## STUDY MATERIAL

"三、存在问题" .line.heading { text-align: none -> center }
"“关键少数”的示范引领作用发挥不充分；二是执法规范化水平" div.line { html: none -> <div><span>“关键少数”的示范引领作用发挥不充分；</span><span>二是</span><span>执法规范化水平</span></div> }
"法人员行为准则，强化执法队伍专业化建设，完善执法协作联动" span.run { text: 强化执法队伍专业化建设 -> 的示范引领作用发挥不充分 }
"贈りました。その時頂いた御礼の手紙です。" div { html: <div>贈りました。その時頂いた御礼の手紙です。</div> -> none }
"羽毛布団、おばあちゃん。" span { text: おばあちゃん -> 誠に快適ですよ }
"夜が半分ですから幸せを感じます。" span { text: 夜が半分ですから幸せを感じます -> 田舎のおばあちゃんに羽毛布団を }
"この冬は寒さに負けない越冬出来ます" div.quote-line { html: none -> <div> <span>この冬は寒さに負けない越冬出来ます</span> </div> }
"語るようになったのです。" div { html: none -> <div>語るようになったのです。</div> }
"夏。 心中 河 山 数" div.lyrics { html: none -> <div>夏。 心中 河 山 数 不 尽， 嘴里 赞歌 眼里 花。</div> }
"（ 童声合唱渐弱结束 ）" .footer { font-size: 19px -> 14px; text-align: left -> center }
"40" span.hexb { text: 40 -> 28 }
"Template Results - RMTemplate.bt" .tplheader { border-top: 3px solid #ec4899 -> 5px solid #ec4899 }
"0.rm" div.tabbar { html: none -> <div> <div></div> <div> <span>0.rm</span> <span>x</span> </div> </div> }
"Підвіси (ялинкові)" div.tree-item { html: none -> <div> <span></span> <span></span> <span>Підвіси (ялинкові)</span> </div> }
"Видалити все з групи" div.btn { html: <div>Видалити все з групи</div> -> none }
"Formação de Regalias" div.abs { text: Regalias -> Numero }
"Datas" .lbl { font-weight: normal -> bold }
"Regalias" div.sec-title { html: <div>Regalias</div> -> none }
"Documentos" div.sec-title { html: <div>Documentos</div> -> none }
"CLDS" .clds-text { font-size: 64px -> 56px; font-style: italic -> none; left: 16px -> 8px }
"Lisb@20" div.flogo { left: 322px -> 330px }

## WORK REQUIRED
Print, from the entries above, the line with "border-top: 3px solid", the line with "-> <div> <span></span>" and all lines between them, exactly and with nothing else.

## ANSWER SPACE
"Template Results - RMTemplate.bt" .tplheader { border-top: 3px solid #ec4899 -> 5px solid #ec4899 }
"0.rm" div.tabbar { html: none -> <div> <div></div> <div> <span>0.rm</span> <span>x</span> </div> </div> }
"Підвіси (ялинкові)" div.tree-item { html: none -> <div> <span></span> <span></span> <span>Підвіси (ялинкові)</span> </div> }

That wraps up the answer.